[Version comparison data]

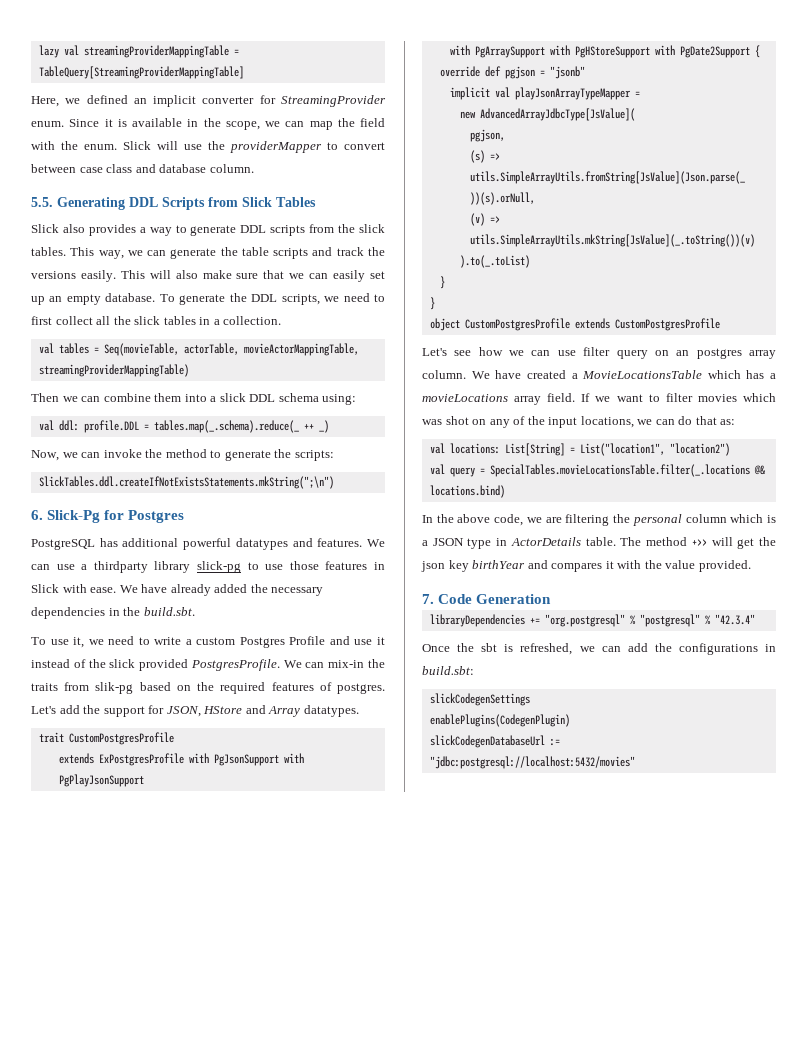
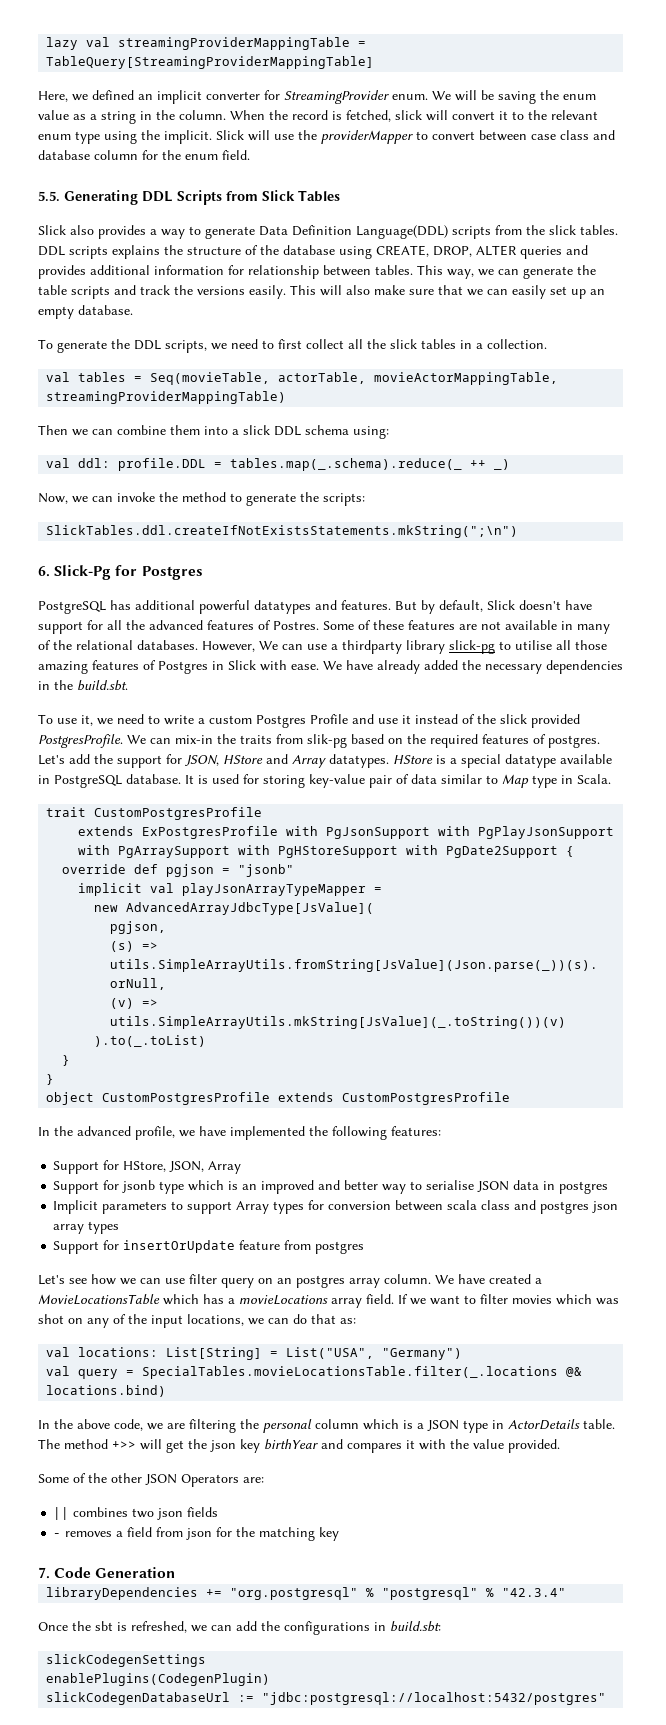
- Since it is available in the scope, we can map the field with the enum.
+ We will be saving the enum value as a string in the column. When the record is fetched, slick will convert it to the relevant enum type using the implicit.
- Slick will use the providerMapper to convert between case class and database column.
+ Slick will use the providerMapper to convert between case class and database column for the enum field.
- Slick also provides a way to generate DDL scripts from the slick tables.
+ Slick also provides a way to generate Data Definition Language(DDL) scripts from the slick tables.
+ DDL scripts explains the structure of the database using CREATE, DROP, ALTER queries and provides additional information for relationship between tables.
- This will also make sure that we can easily set up an empty database. To generate the DDL scripts, we need to first collect all the slick tables in a collection.
+ This will also make sure that we can easily set up an empty database.
+ To generate the DDL scripts, we need to first collect all the slick tables in a collection.
- We can use a thirdparty library slick-pg to use those features in Slick with ease.
+ But by default, Slick doesn't have support for all the advanced features of Postres. Some of these features are not available in many of the relational databases. However, We can use a thirdparty library slick-pg to utilise all those amazing features of Postgres in Slick with ease.
+ HStore is a special datatype available in PostgreSQL database. It is used for storing key-value pair of data similar to Map type in Scala.
+ In the advanced profile, we have implemented the following features:
+ Support for HStore, JSON, Array
+ Support for jsonb type which is an improved and better way to serialise JSON data in postgres
+ Implicit parameters to support Array types for conversion between scala class and postgres json array types
+ Support for insertOrUpdate feature from postgres
- val locations: List[String] = List("location1", "location2")
+ val locations: List[String] = List("USA", "Germany")
+ Some of the other JSON Operators are:
+ || combines two json fields
+ - removes a field from json for the matching key
- slickCodegenDatabaseUrl := "jdbc:postgresql://localhost:5432/movies"
+ slickCodegenDatabaseUrl := "jdbc:postgresql://localhost:5432/postgres"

■ PROBLEM:
What is needed is an exact copy of all the entries above, minus the pictures.

■ RESPONSE:
- Since it is available in the scope, we can map the field with the enum.
+ We will be saving the enum value as a string in the column. When the record is fetched, slick will convert it to the relevant enum type using the implicit.
- Slick will use the providerMapper to convert between case class and database column.
+ Slick will use the providerMapper to convert between case class and database column for the enum field.
- Slick also provides a way to generate DDL scripts from the slick tables.
+ Slick also provides a way to generate Data Definition Language(DDL) scripts from the slick tables.
+ DDL scripts explains the structure of the database using CREATE, DROP, ALTER queries and provides additional information for relationship between tables.
- This will also make sure that we can easily set up an empty database. To generate the DDL scripts, we need to first collect all the slick tables in a collection.
+ This will also make sure that we can easily set up an empty database.
+ To generate the DDL scripts, we need to first collect all the slick tables in a collection.
- We can use a thirdparty library slick-pg to use those features in Slick with ease.
+ But by default, Slick doesn't have support for all the advanced features of Postres. Some of these features are not available in many of the relational databases. However, We can use a thirdparty library slick-pg to utilise all those amazing features of Postgres in Slick with ease.
+ HStore is a special datatype available in PostgreSQL database. It is used for storing key-value pair of data similar to Map type in Scala.
+ In the advanced profile, we have implemented the following features:
+ Support for HStore, JSON, Array
+ Support for jsonb type which is an improved and better way to serialise JSON data in postgres
+ Implicit parameters to support Array types for conversion between scala class and postgres json array types
+ Support for insertOrUpdate feature from postgres
- val locations: List[String] = List("location1", "location2")
+ val locations: List[String] = List("USA", "Germany")
+ Some of the other JSON Operators are:
+ || combines two json fields
+ - removes a field from json for the matching key
- slickCodegenDatabaseUrl := "jdbc:postgresql://localhost:5432/movies"
+ slickCodegenDatabaseUrl := "jdbc:postgresql://localhost:5432/postgres"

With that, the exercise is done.